Assigned task:
Once the pictures are removed, restate the listing word for word.

Records shown:

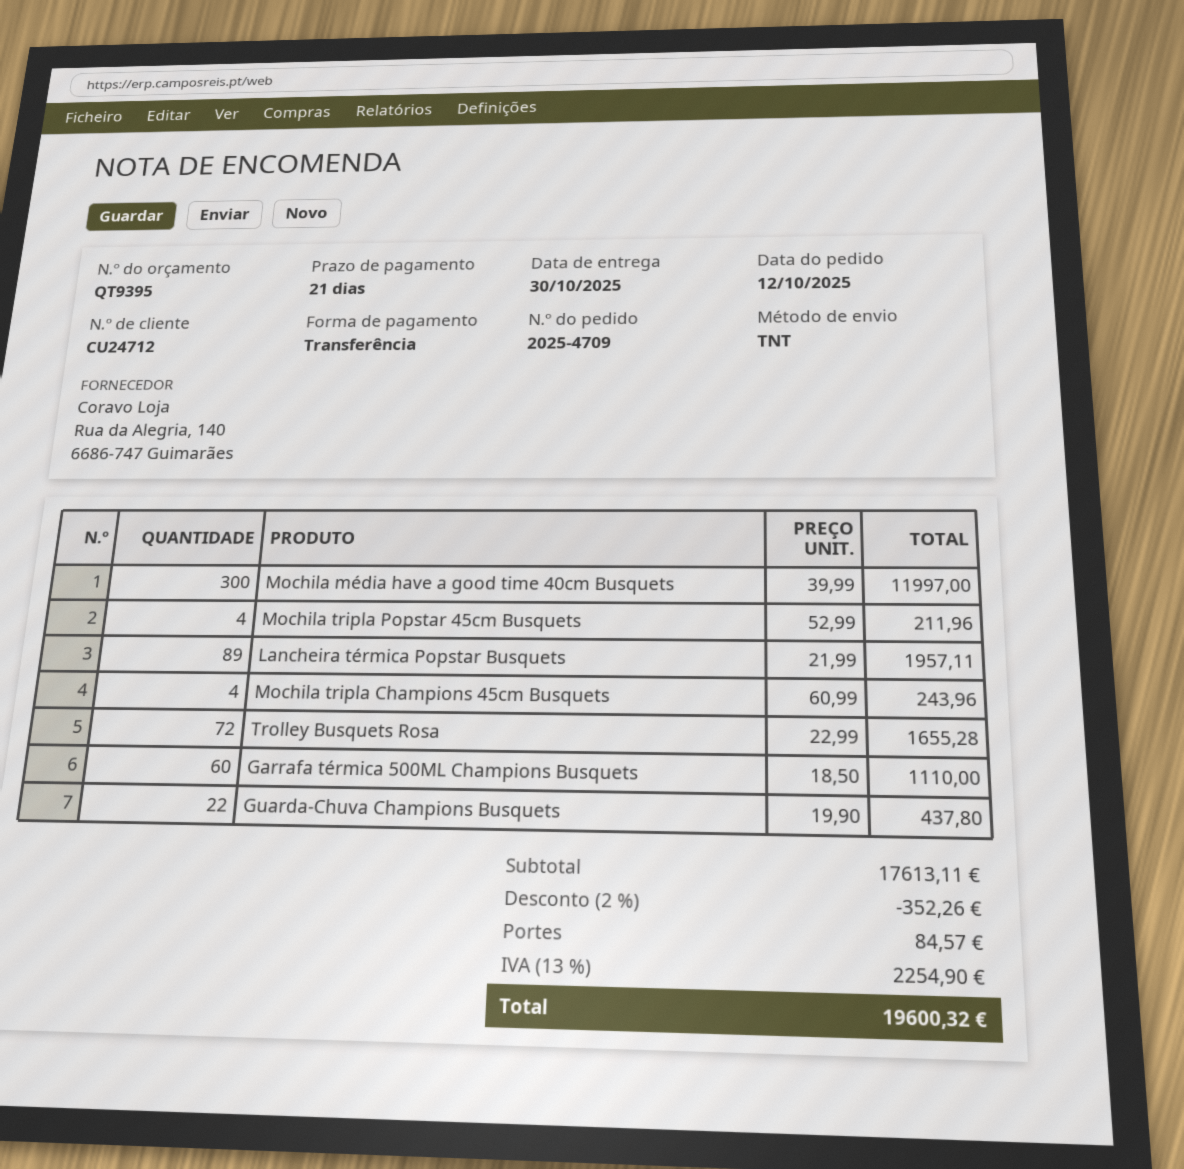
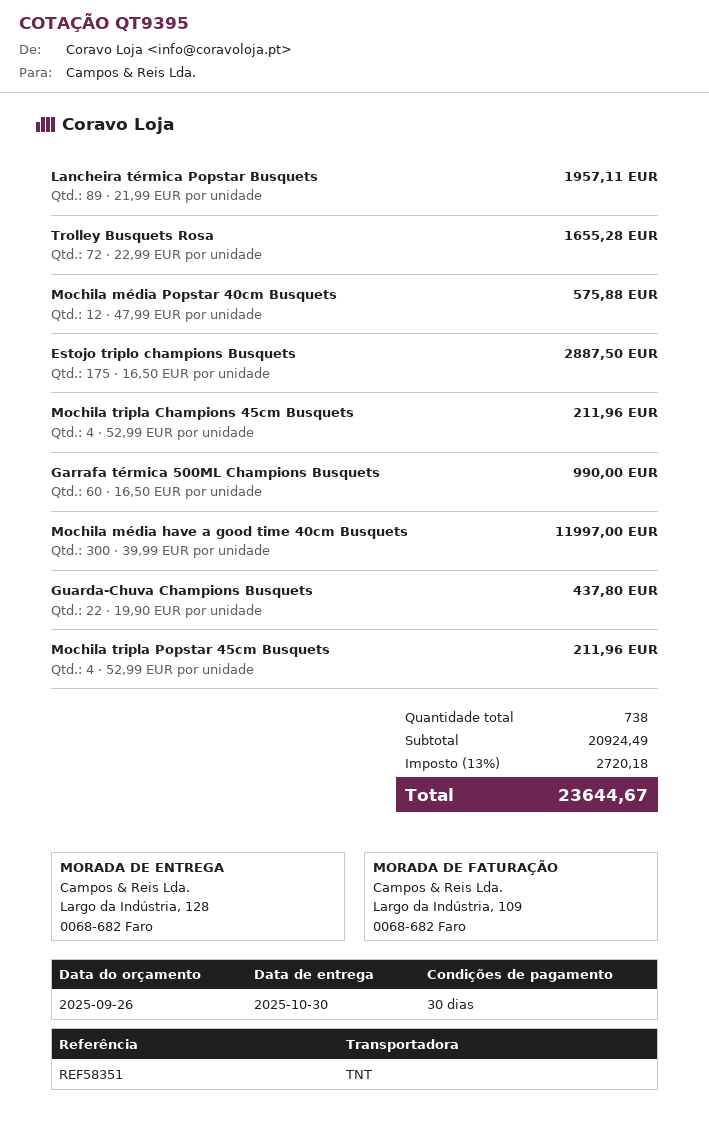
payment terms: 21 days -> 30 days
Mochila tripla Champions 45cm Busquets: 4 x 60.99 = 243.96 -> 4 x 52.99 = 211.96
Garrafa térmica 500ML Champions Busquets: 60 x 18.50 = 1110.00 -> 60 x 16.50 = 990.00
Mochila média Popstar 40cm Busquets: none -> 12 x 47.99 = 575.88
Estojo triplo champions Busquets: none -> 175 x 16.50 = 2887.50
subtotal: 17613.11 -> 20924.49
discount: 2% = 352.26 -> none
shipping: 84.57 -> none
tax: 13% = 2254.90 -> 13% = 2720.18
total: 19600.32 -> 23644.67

Answer section:
payment terms: 21 days -> 30 days
Mochila tripla Champions 45cm Busquets: 4 x 60.99 = 243.96 -> 4 x 52.99 = 211.96
Garrafa térmica 500ML Champions Busquets: 60 x 18.50 = 1110.00 -> 60 x 16.50 = 990.00
Mochila média Popstar 40cm Busquets: none -> 12 x 47.99 = 575.88
Estojo triplo champions Busquets: none -> 175 x 16.50 = 2887.50
subtotal: 17613.11 -> 20924.49
discount: 2% = 352.26 -> none
shipping: 84.57 -> none
tax: 13% = 2254.90 -> 13% = 2720.18
total: 19600.32 -> 23644.67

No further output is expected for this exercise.